Abstract
Purpose :
To report the course of fourteen patients with ocular inflammation and positive IgM herpes simplex virus serology.
Methods :
Fourteen cases were identified from the uveitis clinic at Vanderbilt Eye Institute from 2013 to 2016. All cases were reviewed retrospectively after obtaining Internal Review Board approval.
Results :
Nine females and five males were identified. The mean age at initial presentation was 51 years. Five patients presented with anterior uveitis, three patients presented with panuveitis, and one patient each presented with anterior and intermediate uveitis, intermediate uveitis, autoimmune retinopathy, nodular scleritis, posterior scleritis, and optic neuritis. Five patients had an acute course and nine suffered from chronic disease. Eleven patients were on anti-inflammatory medication upon their presentation. The average time to presentation to uveitis clinic was 43.8 months (range one week to 20 years). All fourteen patients had positive combined herpes simplex virus (HSV) 1&2 IgM on presentation to uveitis clinic. All patients were started on antiviral therapy upon positive serology results. Eleven of the fourteen patients had no recurrence of inflammation after starting antiviral therapy. Two patients experienced recurrent inflammation after antiviral therapy was stopped and one patient suffered recurrent inflammation despite antiviral therapy. The mean length of follow-up was 14.6 months (range one to 39 months).
Conclusions :
This cohort of patients with ocular inflammation recalcitrant to anti-inflammatory therapy and elevated HSV-IgM showed a timely clinical response to the addition of anti-herpes virus therapy.

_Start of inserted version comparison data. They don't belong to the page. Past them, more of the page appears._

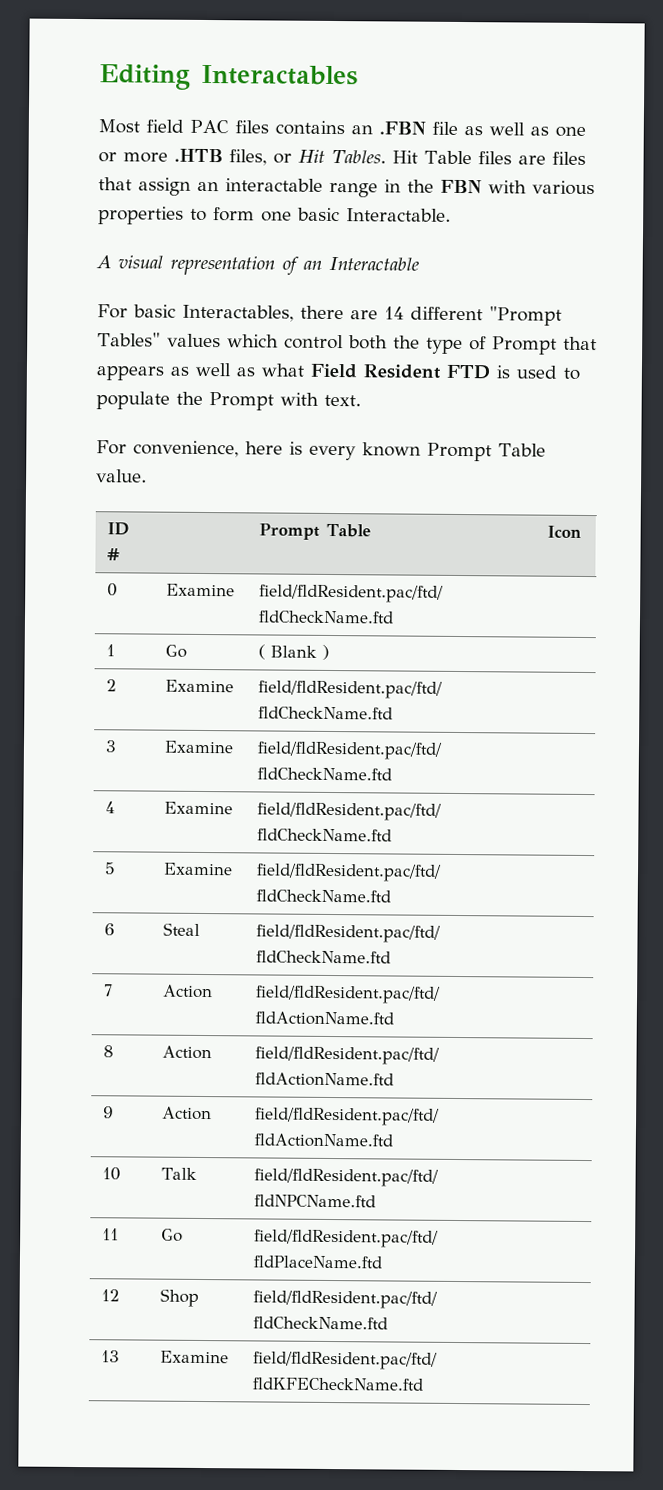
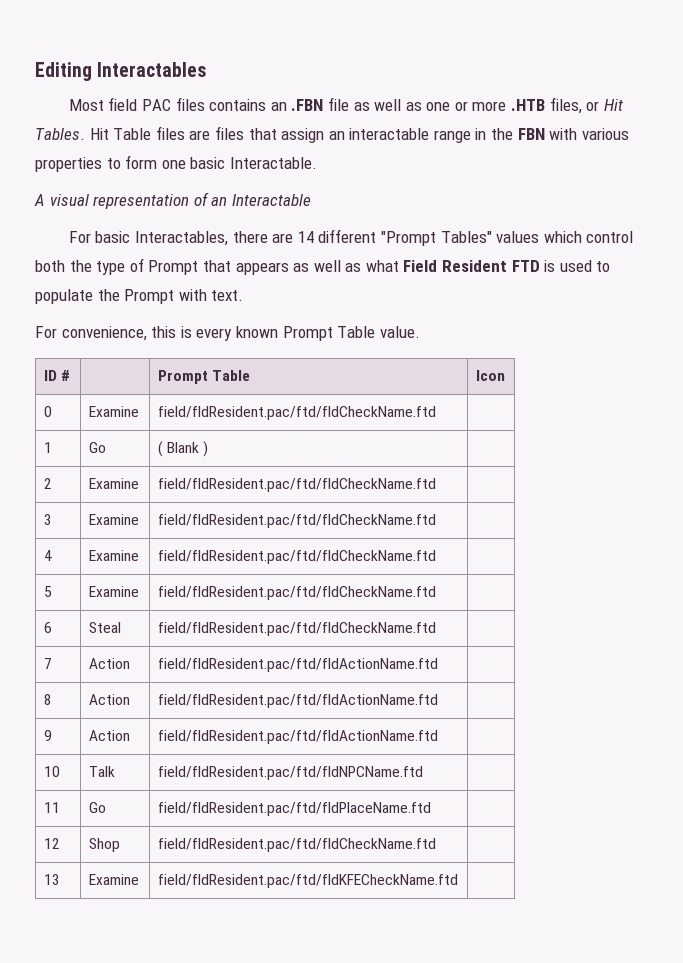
- For convenience, here is every known Prompt Table value.
+ For convenience, this is every known Prompt Table value.

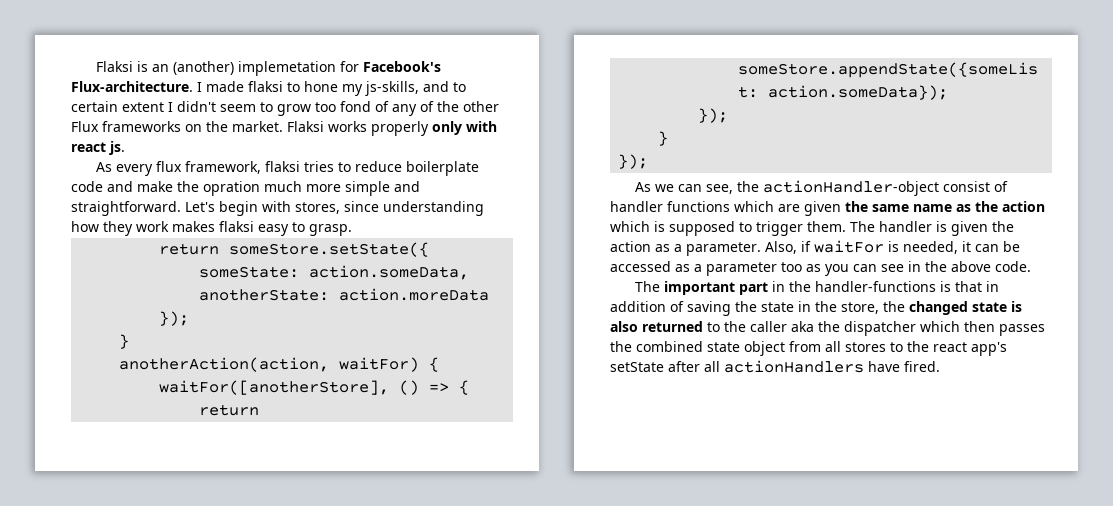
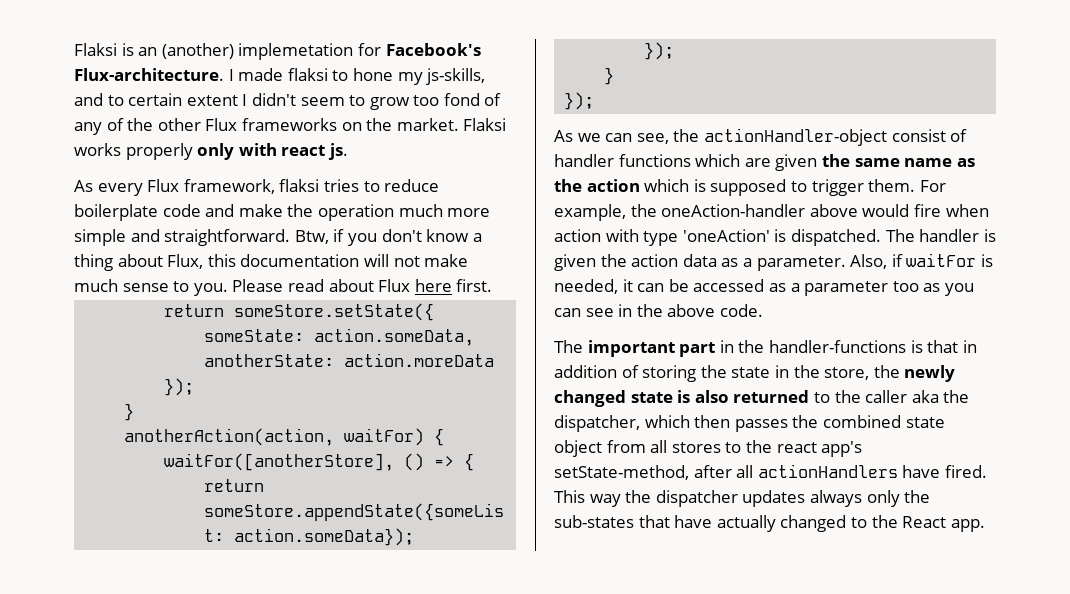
- As every flux framework, flaksi tries to reduce boilerplate code and make the opration much more simple and straightforward.
+ As every Flux framework, flaksi tries to reduce boilerplate code and make the operation much more simple and straightforward.
- Let's begin with stores, since understanding how they work makes flaksi easy to grasp.
+ Btw, if you don't know a thing about Flux, this documentation will not make much sense to you. Please read about Flux here first.
+ For example, the oneAction-handler above would fire when action with type 'oneAction' is dispatched.
- The handler is given the action as a parameter.
+ The handler is given the action data as a parameter.
- The important part in the handler-functions is that in addition of saving the state in the store, the changed state is also returned to the caller aka the dispatcher which then passes the combined state object from all stores to the react app's setState after all actionHandlers have fired.
+ The important part in the handler-functions is that in addition of storing the state in the store, the newly changed state is also returned to the caller aka the dispatcher, which then passes the combined state object from all stores to the react app's setState-method, after all actionHandlers have fired.
+ This way the dispatcher updates always only the sub-states that have actually changed to the React app.

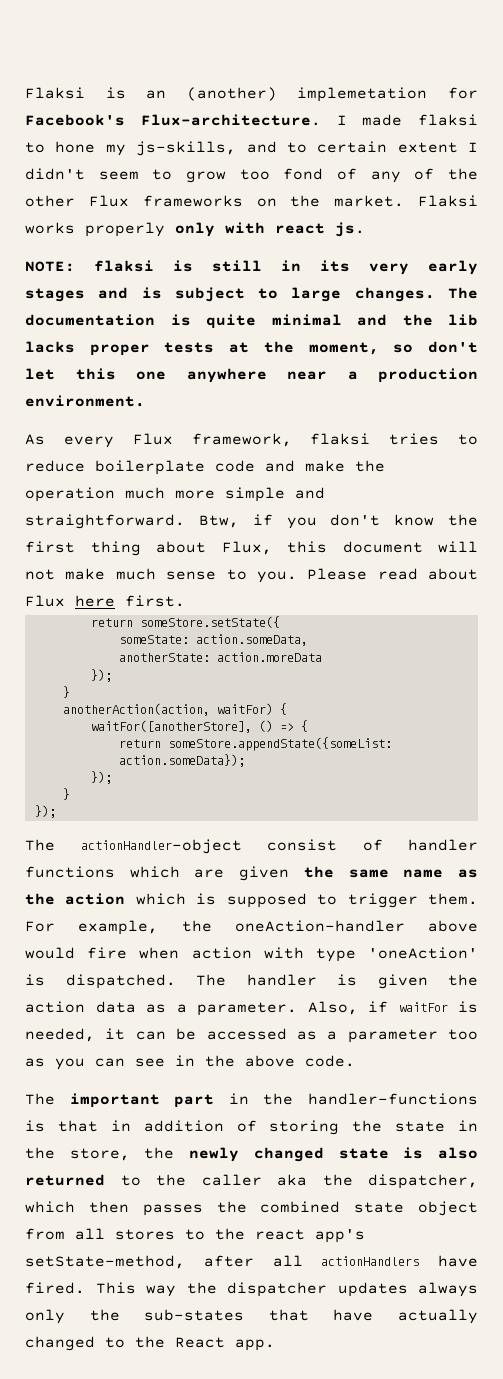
+ NOTE: flaksi is still in its very early stages and is subject to large changes. The documentation is quite minimal and the lib lacks proper tests at the moment, so don't let this one anywhere near a production environment.
- Btw, if you don't know a thing about Flux, this documentation will not make much sense to you.
+ Btw, if you don't know the first thing about Flux, this document will not make much sense to you.
- As we can see, the actionHandler-object consist of handler functions which are given the same name as the action which is supposed to trigger them.
+ The actionHandler-object consist of handler functions which are given the same name as the action which is supposed to trigger them.

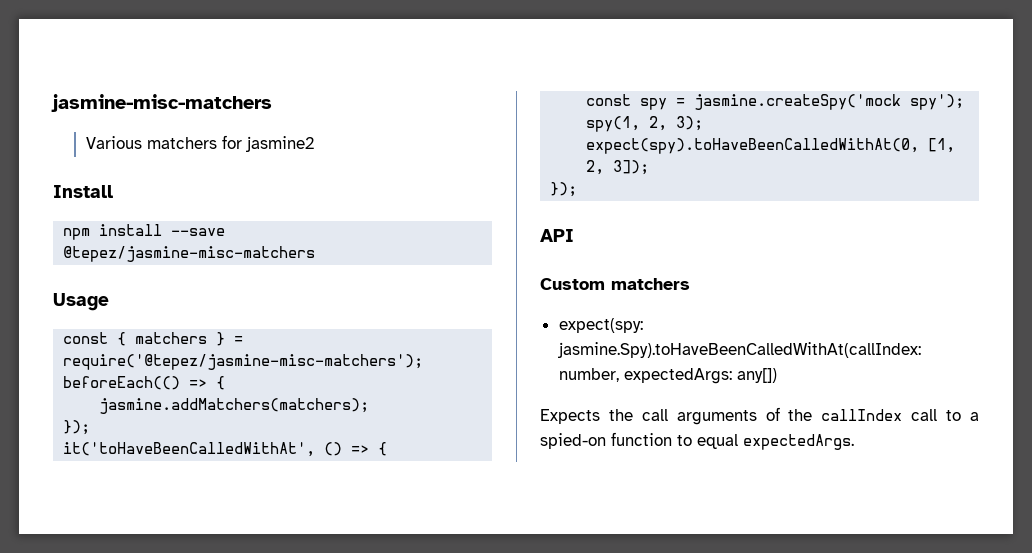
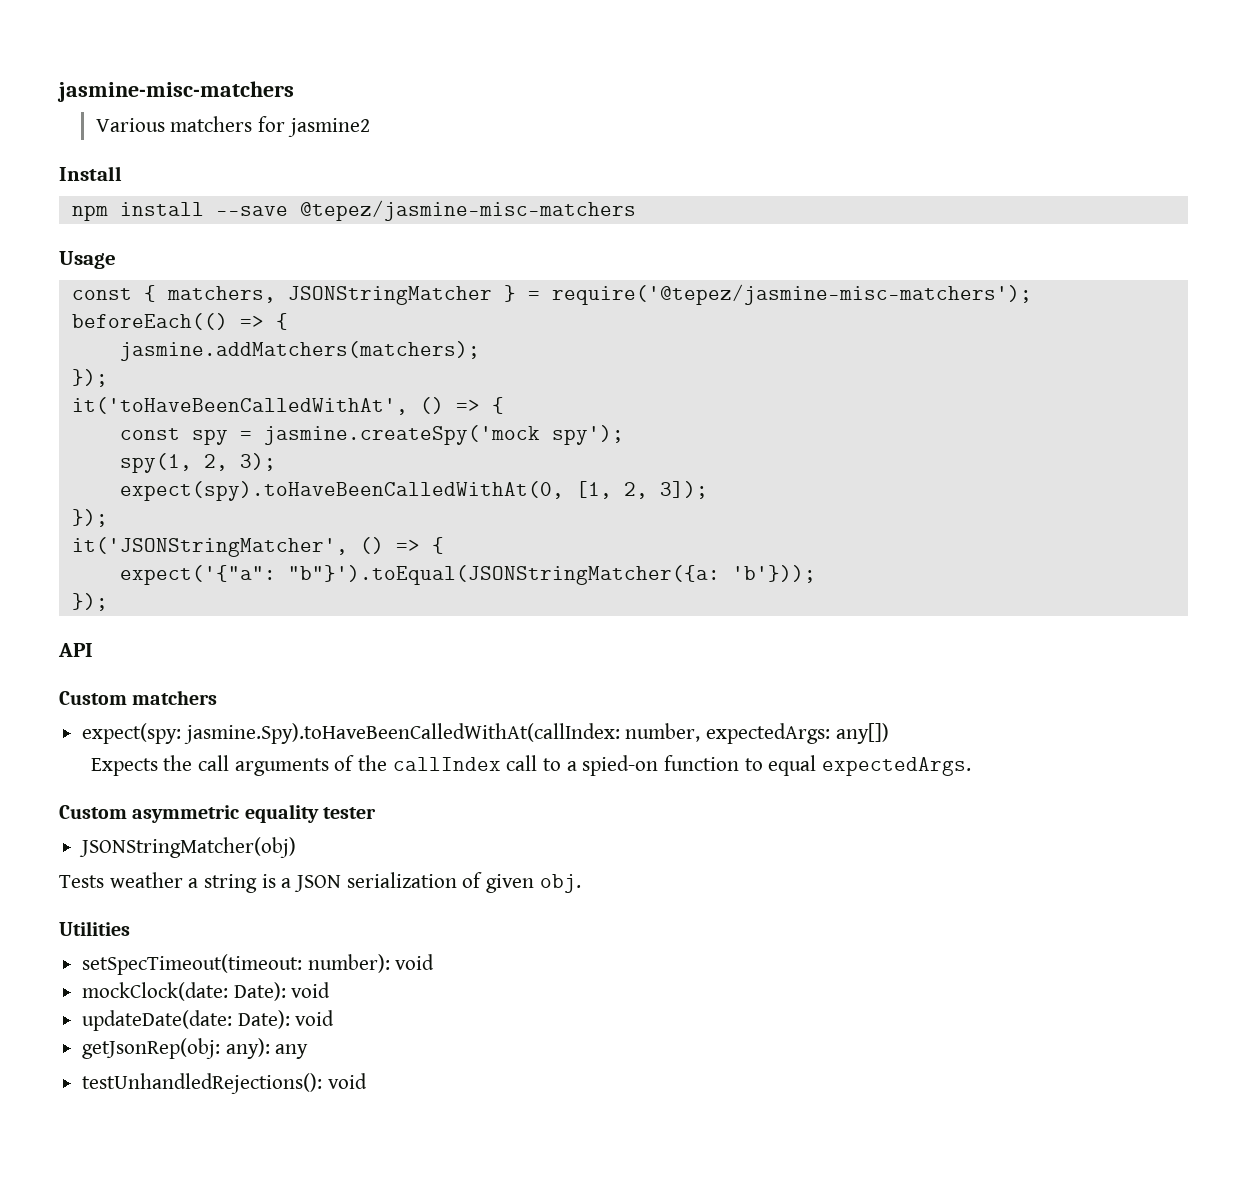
- const { matchers } = require('@tepez/jasmine-misc-matchers');
+ const { matchers, JSONStringMatcher } = require('@tepez/jasmine-misc-matchers');
+ it('JSONStringMatcher', () => {
+ expect('{"a": "b"}').toEqual(JSONStringMatcher({a: 'b'}));
+ });
+ Custom asymmetric equality tester
+ JSONStringMatcher(obj)
+ Tests weather a string is a JSON serialization of given obj.
+ Utilities
+ setSpecTimeout(timeout: number): void
+ mockClock(date: Date): void
+ updateDate(date: Date): void
+ getJsonRep(obj: any): any
+ testUnhandledRejections(): void

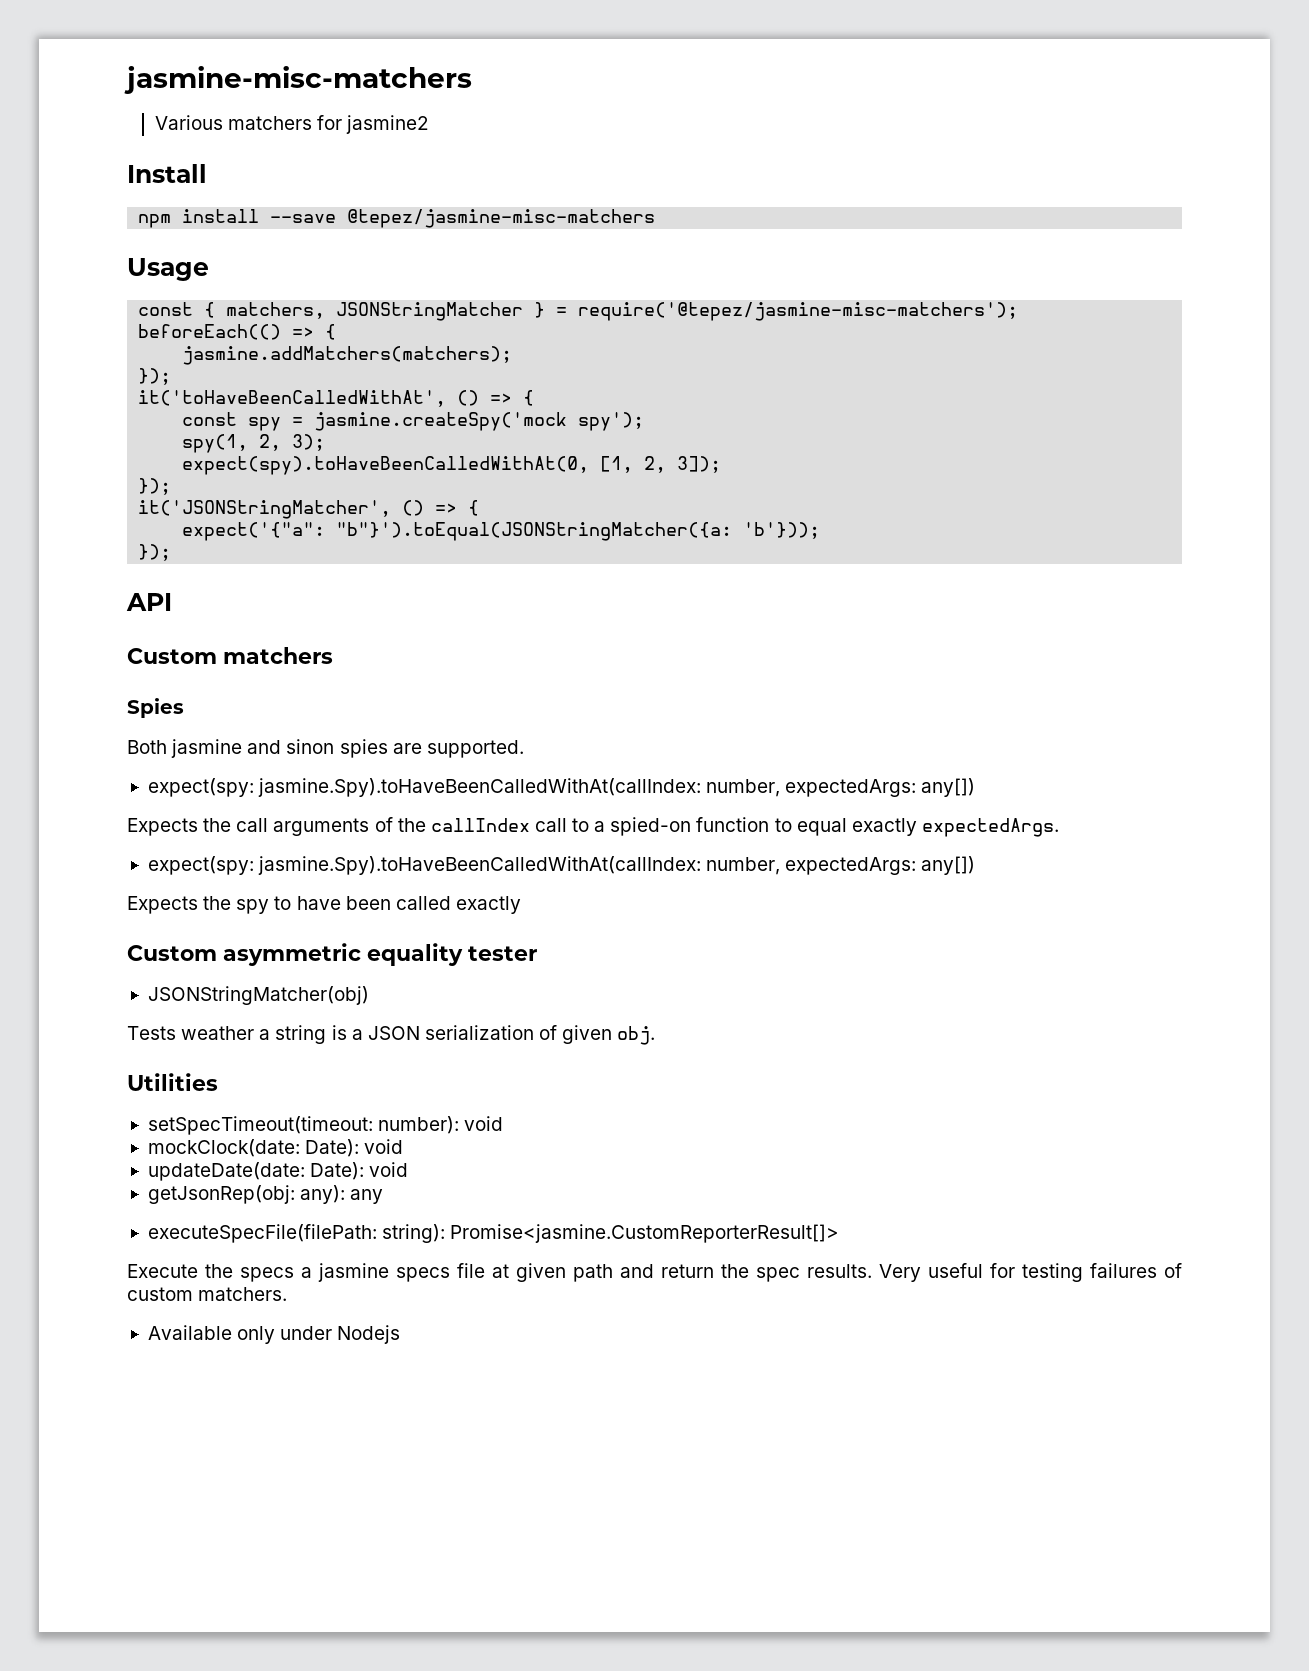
+ Spies
+ Both jasmine and sinon spies are supported.
- Expects the call arguments of the callIndex call to a spied-on function to equal expectedArgs.
+ Expects the call arguments of the callIndex call to a spied-on function to equal exactly expectedArgs.
+ expect(spy: jasmine.Spy).toHaveBeenCalledWithAt(callIndex: number, expectedArgs: any[])
+ Expects the spy to have been called exactly
- testUnhandledRejections(): void
+ executeSpecFile(filePath: string): Promise<jasmine.CustomReporterResult[]>
+ Execute the specs a jasmine specs file at given path and return the spec results. Very useful for testing failures of custom matchers.
+ Available only under Nodejs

Since HSV may play a role (direct or indirect) in ocular inflammation and its replication may be promoted by standard anti-inflammatory therapies, routine testing of recalcitrant cases for HSV may be beneficial since its suppression may have a favorable effect on disease course.
This is an abstract that was submitted for the 2017 ARVO Annual Meeting, held in Baltimore, MD, May 7-11, 2017.